La tour évoque la vigilance (garder la ville), la protection (refuge) et parfois l’orgueil humain (tour de Babel). L’arrière-plan rappelle donc deux usages : (1) se fortifier en soi (Babel) et (2) chercher refuge en Dieu (Psaumes/Proverbes). Le mot sert à méditer sur la source réelle de sécurité.

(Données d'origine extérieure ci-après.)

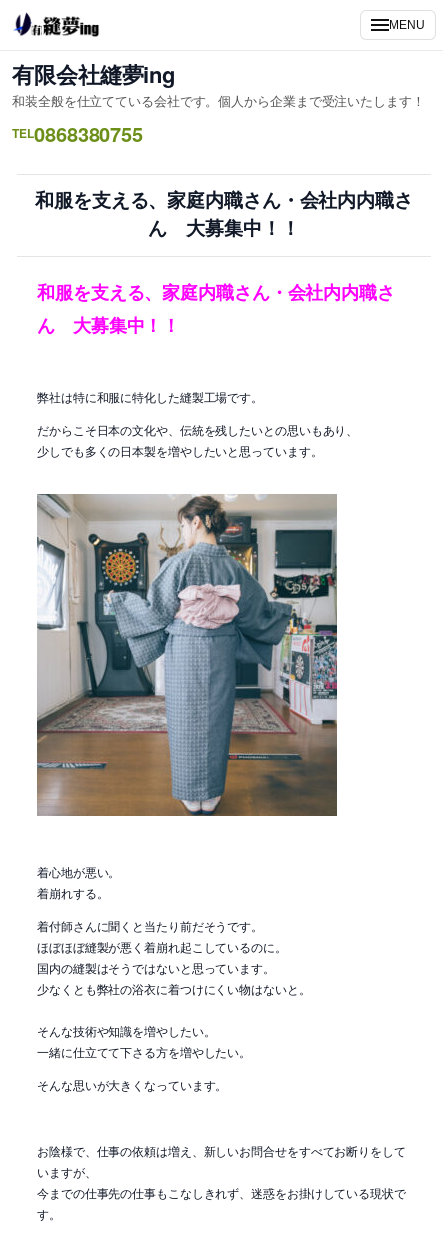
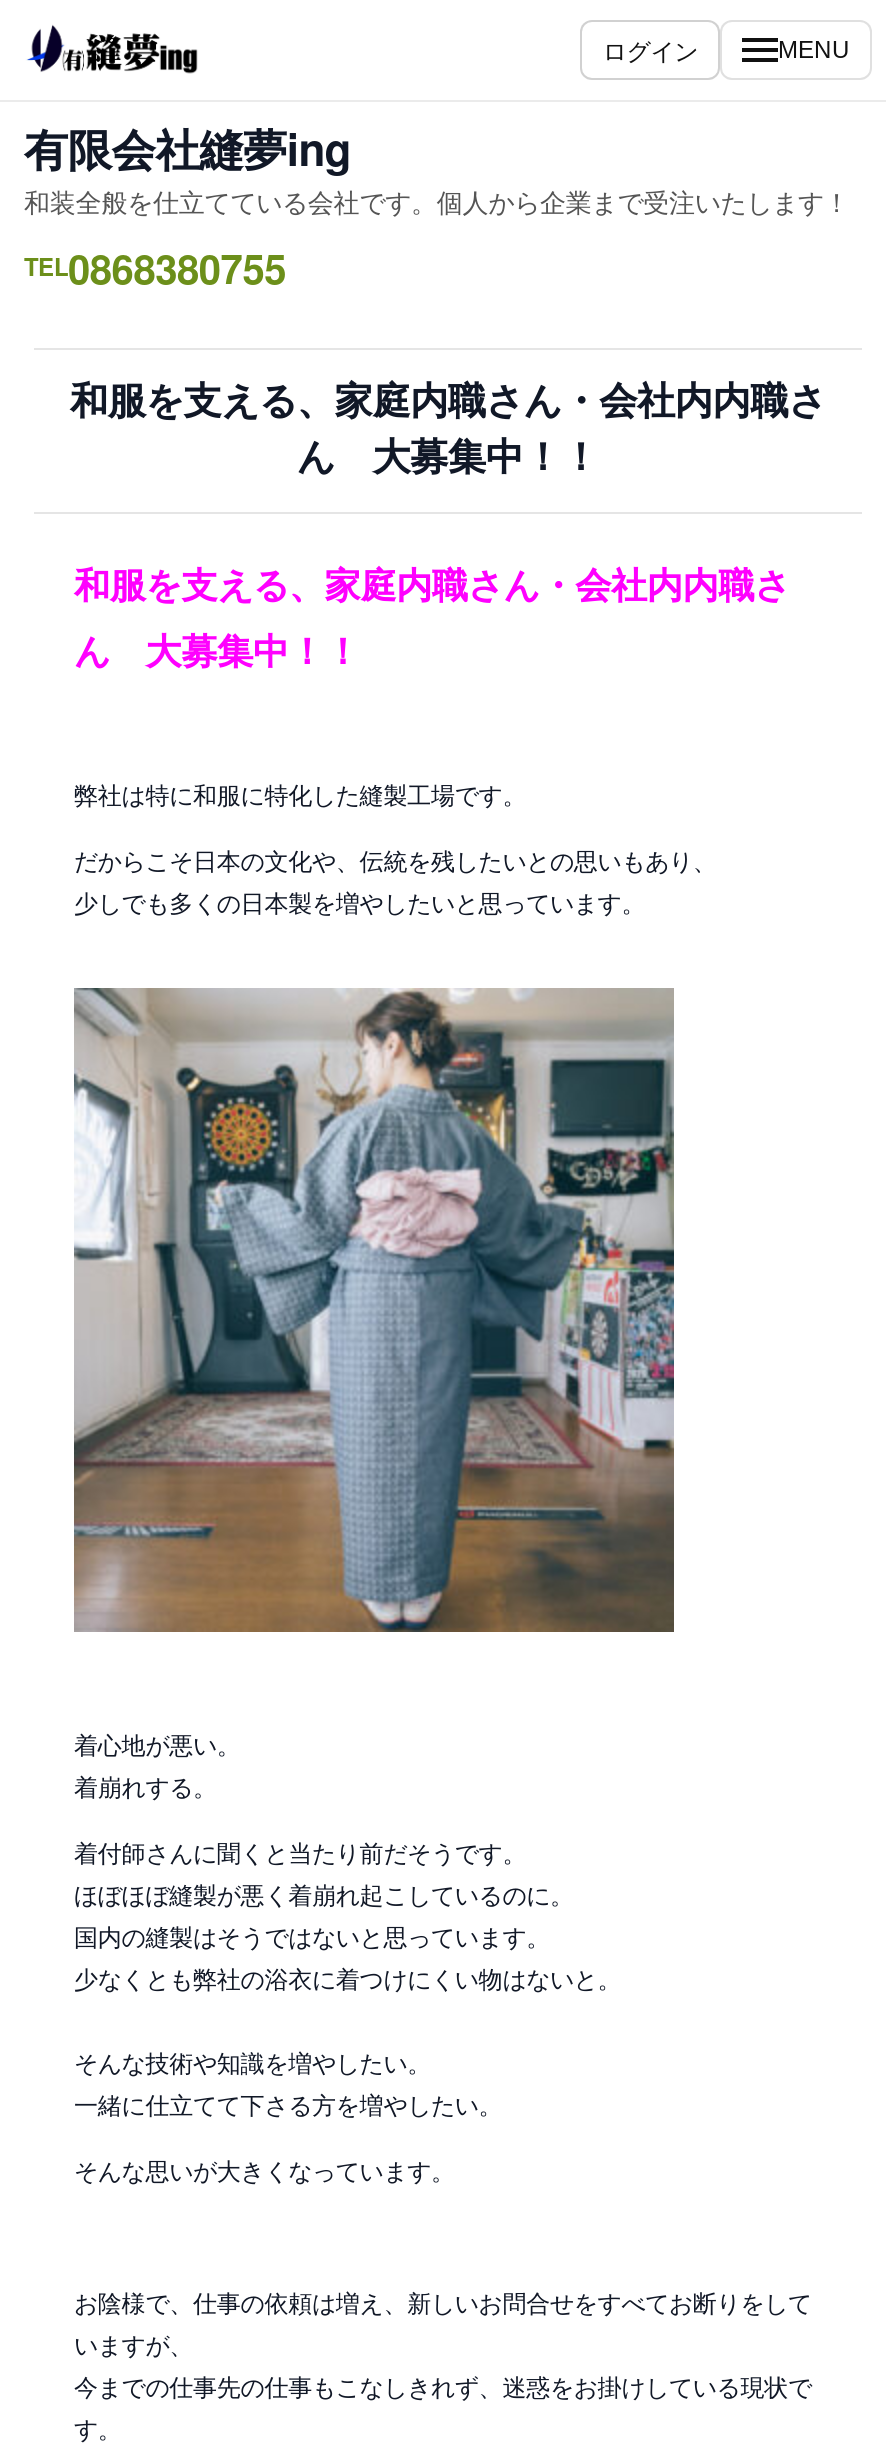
+ ログイン
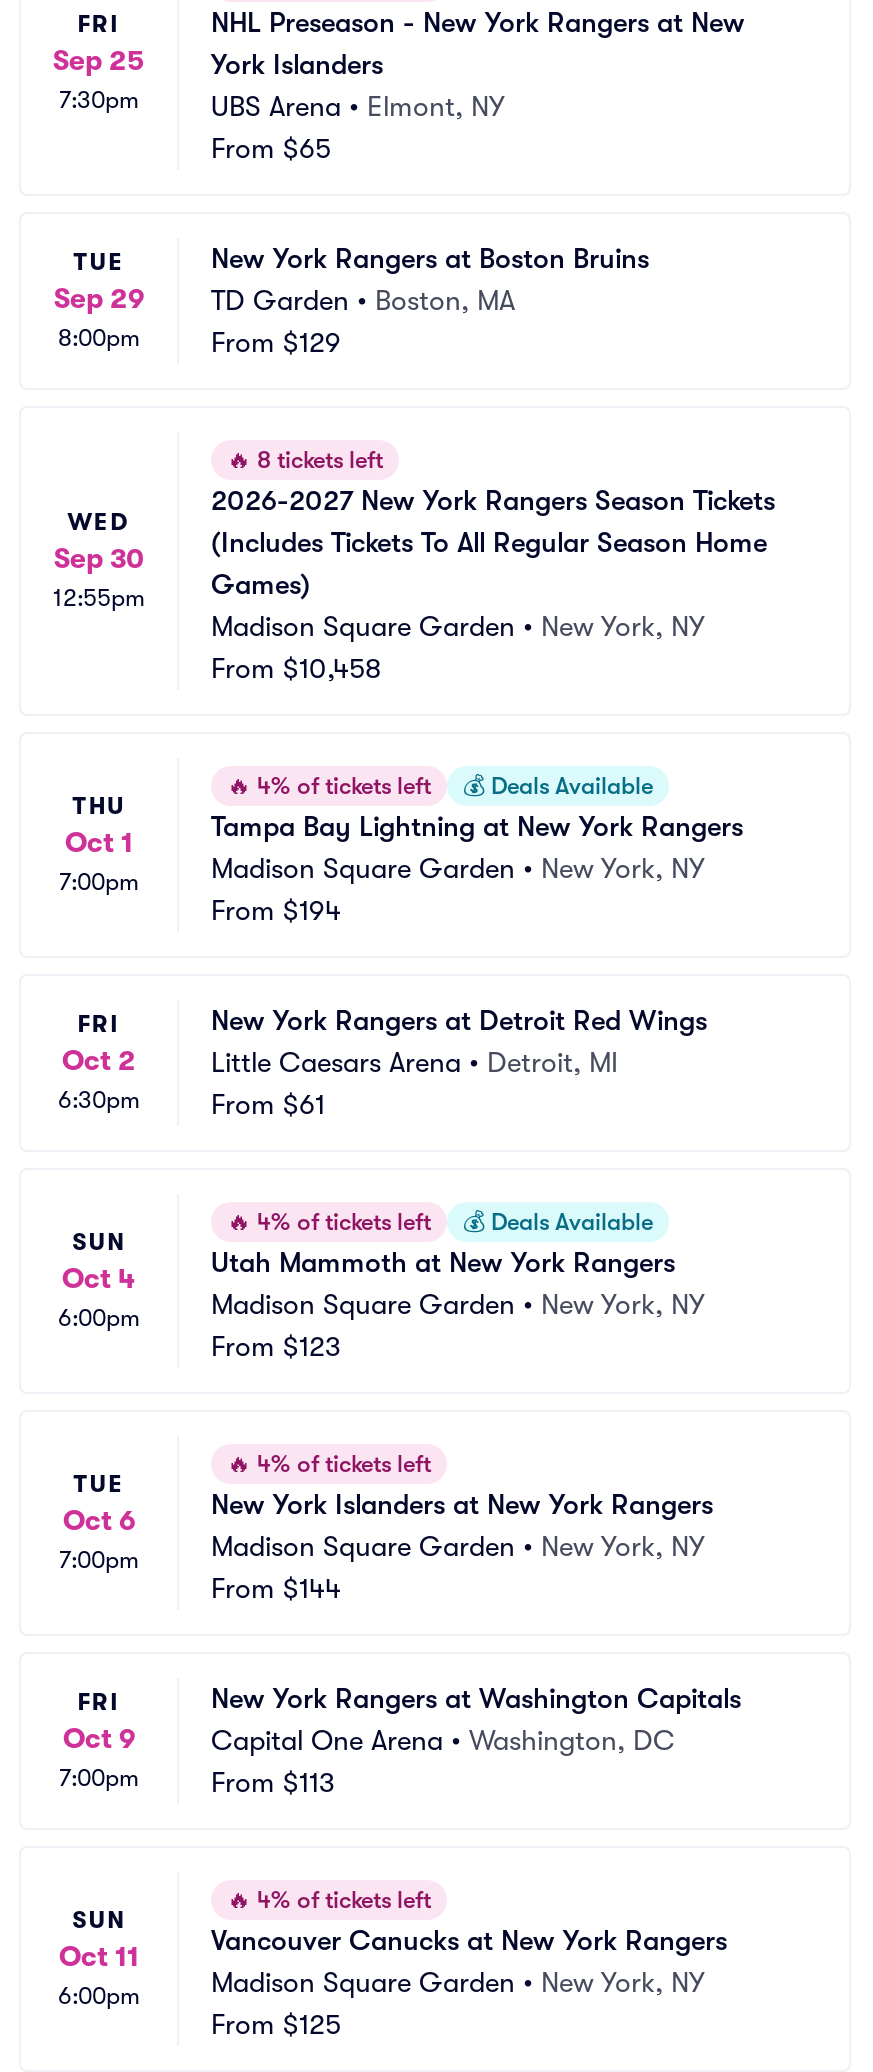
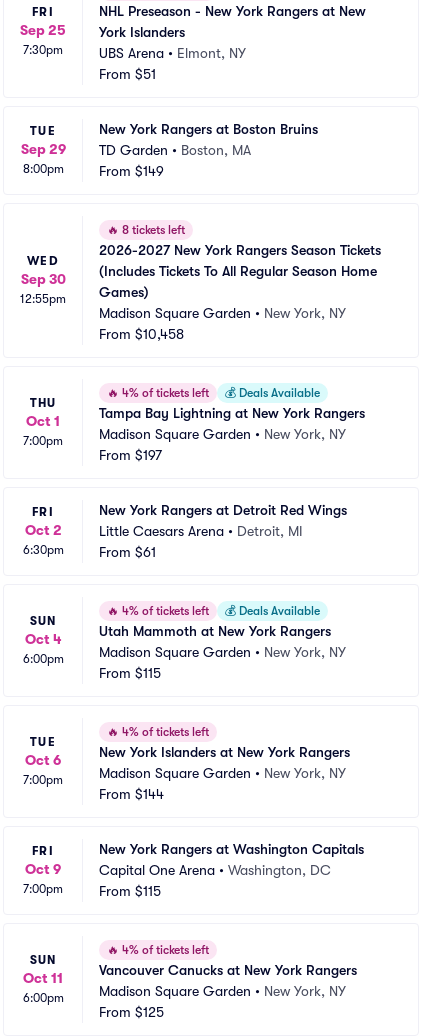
- From $65
+ From $51

- From $129
+ From $149

- From $194
+ From $197

- From $123
+ From $115

- From $113
+ From $115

On pense “tour” comme décor. Clarification : bibliquement, c’est un symbole fonctionnel : surveillance et refuge. Selon les passages, la tour peut dénoncer l’orgueil (Babel) ou illustrer la confiance (Dieu tour forte). Le mot appelle à discerner où l’on place sa sécurité.
Nom : tour (de garde, fortifiée), structure élevée pour surveiller et se protéger; peut aussi désigner un lieu nommé Migdal. (usage fréquent AT)
Ne pas sur-spiritualiser quand le contexte est architectural (ville, forteresse). Et ne pas oublier l’usage figuré dans les psaumes/proverbes (Dieu = tour forte).
Tours de villes/forteresses (Juges, Rois, Néhémie) ; image de refuge (Ps/Pr).
מִצְפָּה (poste d’observation) : autre terme; ici tour construite.
Gn 11,5; Jug 9,51; Ps 61,3; Pr 18,10
H4026
mig-dal (approx.)
migdal
Regarder si le texte parle d’une construction (tour) ou d’un lieu (Migdal) ou d’une image poétique (tour forte). Choisir ensuite le rendu.
Registre défense/vigilance : fortification, surveillance, refuge. Par extension poétique : Dieu comme “tour forte” (image de protection).